L’adaptation pour la télé, par Jean Kerchbron, de ce livre d’Hugo, avait fasciné Jean-Pierre Améris petit garçon, en 1971. Puis ce fut la découverte du roman et l’enfant devint à son tour réalisateur. Il a attendu quelques années pour s’atteler à cette adaptation ambitieuse. Tourné en studio, L’Homme qui rit déploie des décors somptueux, inspirés par des gravures de Victor Hugo lui-même ou par des films qui ont marqué Jean-Pierre Améris comme Les enfants du paradis, Freaks, Edouard aux mains d’argent, Ludwig ou encore La Belle et la Bête de Cocteau.
L’Homme qui rit s’adresse à l’enfant qui sommeille en nous, amateur de contes merveilleux qui font peur mais pas trop. Les adolescents auxquels le film a été projeté, car le roman est au programme du collège et du lycée, ont été subjugués par cette histoire et par l’univers esthétique d’Améris, ayant allié un décor et des costumes très dix-septième siècle avec des éléments contemporains, notamment les costumes « grunge » qui rendent les personnages étrangement familiers. Le personnage de Gwynplaine cristallise les peurs et les questionnements propres à l’adolescence, à propos de la filiation, de l’affirmation de soi malgré la différence, du rêve de reconnaissance sociale, de l’amour absolu… un esprit de révolte également anime ce personnage idéaliste qui veut changer le monde.

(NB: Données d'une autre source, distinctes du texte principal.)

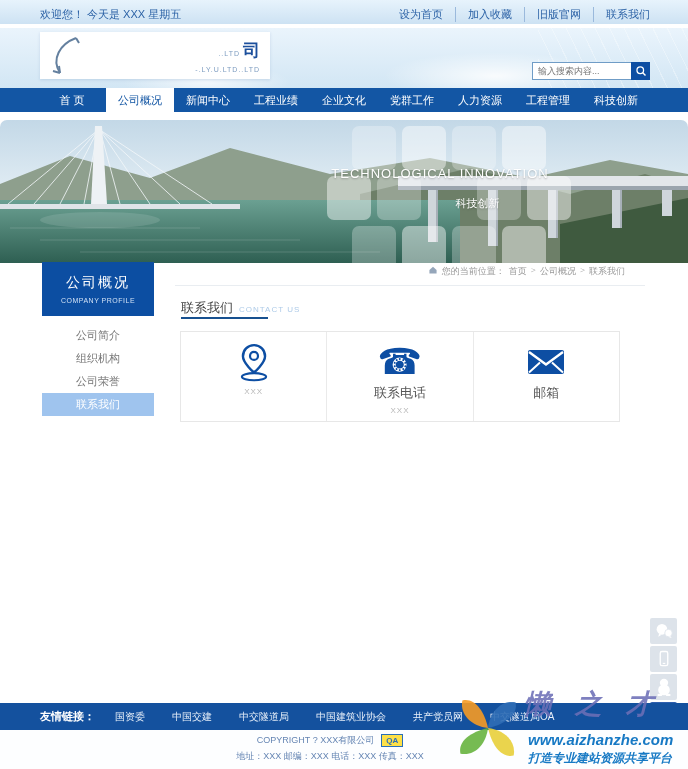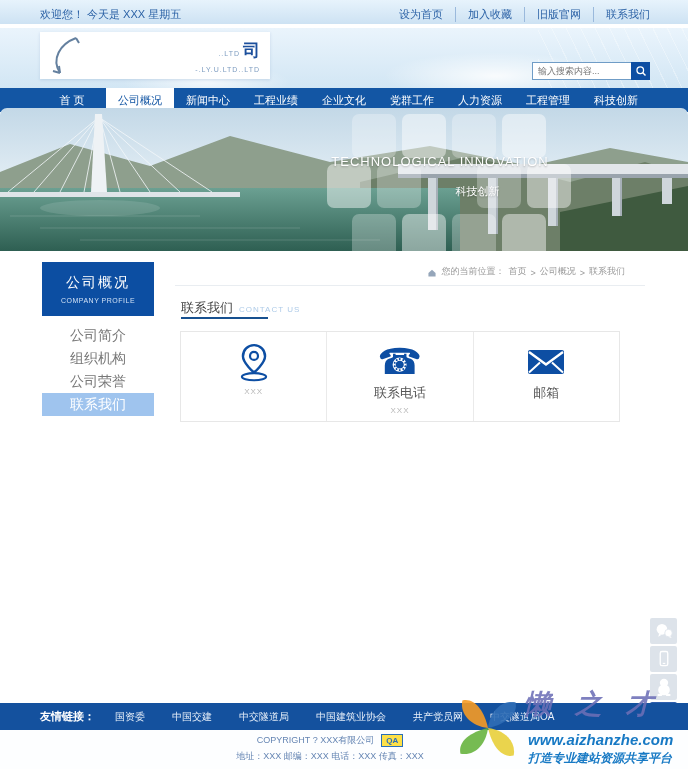--- a/index.html
+++ b/index.html
@@ -37,40 +37,40 @@
   .searchbtn{width:19px;height:18px;background:#0d4ea3;border:none;display:flex;align-items:center;
              justify-content:center;cursor:pointer;padding:0;}
 
   
   .nav{position:absolute;left:0;top:88px;width:100%;height:24px;background:#1356a4;
        display:flex;padding-left:38px;box-sizing:border-box;}
   .nav-item{width:68px;text-align:center;line-height:24px;font-size:11px;color:#fff;cursor:pointer;}
   .nav-item.active{background:#fff;color:#1356a4;}
 
   
-  .banner{position:absolute;left:0;top:108px;width:688px;height:181px;overflow:hidden;border-radius:7px;}
+  .banner{position:absolute;left:0;top:120px;width:688px;height:181px;overflow:hidden;border-radius:7px;}
   .sq{position:absolute;width:44px;height:44px;border-radius:7px;background:rgba(255,255,255,.28);}
   .sq.b{background:rgba(255,255,255,.45);}
   .banner-en{position:absolute;left:330px;top:46px;width:220px;text-align:center;color:#fff;
              font-size:13px;letter-spacing:1px;text-shadow:0 1px 2px rgba(0,0,0,.25);}
   .banner-cn{position:absolute;left:430px;top:76px;width:95px;text-align:center;color:#fff;font-size:11px;
              text-shadow:0 1px 2px rgba(0,0,0,.25);}
 
   
   .side{position:absolute;left:42px;top:262px;width:112px;}
   .side-head{height:54px;background:#0c4ea2;color:#fff;text-align:center;}
   .side-title{padding-top:12px;font-size:14px;letter-spacing:2px;}
   .side-sub{font-size:7px;letter-spacing:.5px;margin-top:5px;color:#cfe0f5;}
   .side-menu{background:#fff;padding:8px 0 18px;}
-  .side-item{height:23px;line-height:23px;text-align:center;font-size:14px;color:#777;cursor:pointer;}
+  .side-item{height:23px;line-height:23px;text-align:center;font-size:11px;color:#777;cursor:pointer;}
   .side-item.active{background:#9fc4ee;color:#fff;}
 
   
   .crumb{position:absolute;right:63px;top:265px;font-size:9px;color:#999;display:flex;
-         align-items:flex-end;gap:4px;}
+         align-items:flex-start;gap:4px;font-family:Liberation Serif, serif;}
   .crumb-item{cursor:pointer;}
   .divider{position:absolute;left:175px;top:285px;width:470px;height:1px;background:#e9edf1;}
   .tabrow{position:absolute;left:181px;top:299px;display:flex;align-items:baseline;gap:6px;}
   .tab-cn{font-size:13px;color:#444;cursor:pointer;}
   .tab-en{font-size:8px;color:#aecbe8;letter-spacing:1px;}
   .tabline{position:absolute;left:181px;top:317px;width:87px;height:2px;background:#17508f;}
   .cards{position:absolute;left:180px;top:331px;width:440px;height:91px;border:1px solid #e7e7e7;
          display:flex;box-sizing:border-box;background:#fff;}
   .card{flex:1;text-align:center;padding-top:9px;}
   .card + .card{border-left:1px solid #eaeaea;}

Ce film donne envie de lire le livre d’Hugo et rappelle que les grands classiques de la littérature sont le creuset des plus belles histoires dont s’inspire le cinéma depuis son invention. Une belle alchimie s’est créée entre le monde d’Hugo et celui de Jean-Pierre Améris que le personnage de Gwynplaine renvoie à lui-même : « Ce qui me touchait dans cette histoire, c’est que je retrouvais l’adolescent complexé que j’étais à l’époque. Gwynplaine se trouve laid. Il ne comprend pas qu’on puisse l’aimer ou le désirer. Il a un complexe. »
Marc-André Grondin incarne avec fougue et sensibilité Gwynplaine, ce jeune homme à l’éternel sourire creusé au couteau dans sa chair. Déa, la petite fille qu’il sauve et qui grandit avec lui, est incarnée par Christa Théret dont le visage a séduit Améris car elle ressemble aux héroïnes des films muets, ceux de Charlie Chaplin et précisément à Virginia Cherrill, dans Les Lumières de la ville, qui joue comme elle une jeune aveugle. Quant à Ursus, loin d’être le malingre vieillard du roman, il est joué par un Gérard Depardieu magnifique en harangueur de foule et saltimbanque raconteur d’histoires, père aimant de ces deux orphelins qu’il a recueillis. Devenus grands, ils se produisent sur scène dans un champ de foire et Gwynplaine provoque à la fois le rire et l’effroi lorsqu’il dévoile son visage. Les spectacles qu’ils donnent émeuvent le public, toujours plus nombreux, et ils rencontrent le succès. Véritable star, Gwynplaine attire l’attention d’une duchesse (Emmanuelle Seigner, parfaite) et le trouble s’installe chez Déa et Gwynplaine, éperdument amoureux l’un de l’autre. Lorsque le jeune garçon apprend sa filiation aristocrate, il quittera un théâtre pour se retrouver sur une autre scène, très cruelle, qui lui fera perdre ses illusions. Mais Gwynplaine est un idéaliste révolté et il fera un discours au parlement pour dénoncer la pauvreté. Cette séquence est magistrale. Les mots de Hugo font mouche en notre temps de crise. Car si Améris a concentré son film sur le personnage de Gwynplaine, en supprimant les digressions philosophiques nombreuses du roman, les envolées politiques ont été conservées, comme cette phrase : « c’est de l’enfer des pauvres qu’est fait le paradis des riches ». Gwynplaine abandonnera ce monde de l’aristocratie pour retourner auprès d’Ursus et de Déa et L’Homme qui rit atteindra alors sa dimension tragique dans un final poignant.
L’Homme qui rit ménage ses surprises, passant du romantisme noir au baroque flamboyant. C’est un film qui exerce un charme certain. Il emporte par son esthétique qui sert absolument l’intrigue, mêlant l’aventure, l’amour, le drame, la comédie – voire le burlesque. Il signe une mise en abîme vertigineuse du spectacle dans le spectacle, selon le vers de Shakespeare « La vie est un théâtre… ». Il est un hommage vibrant d’un amoureux du 7e art au cinéma.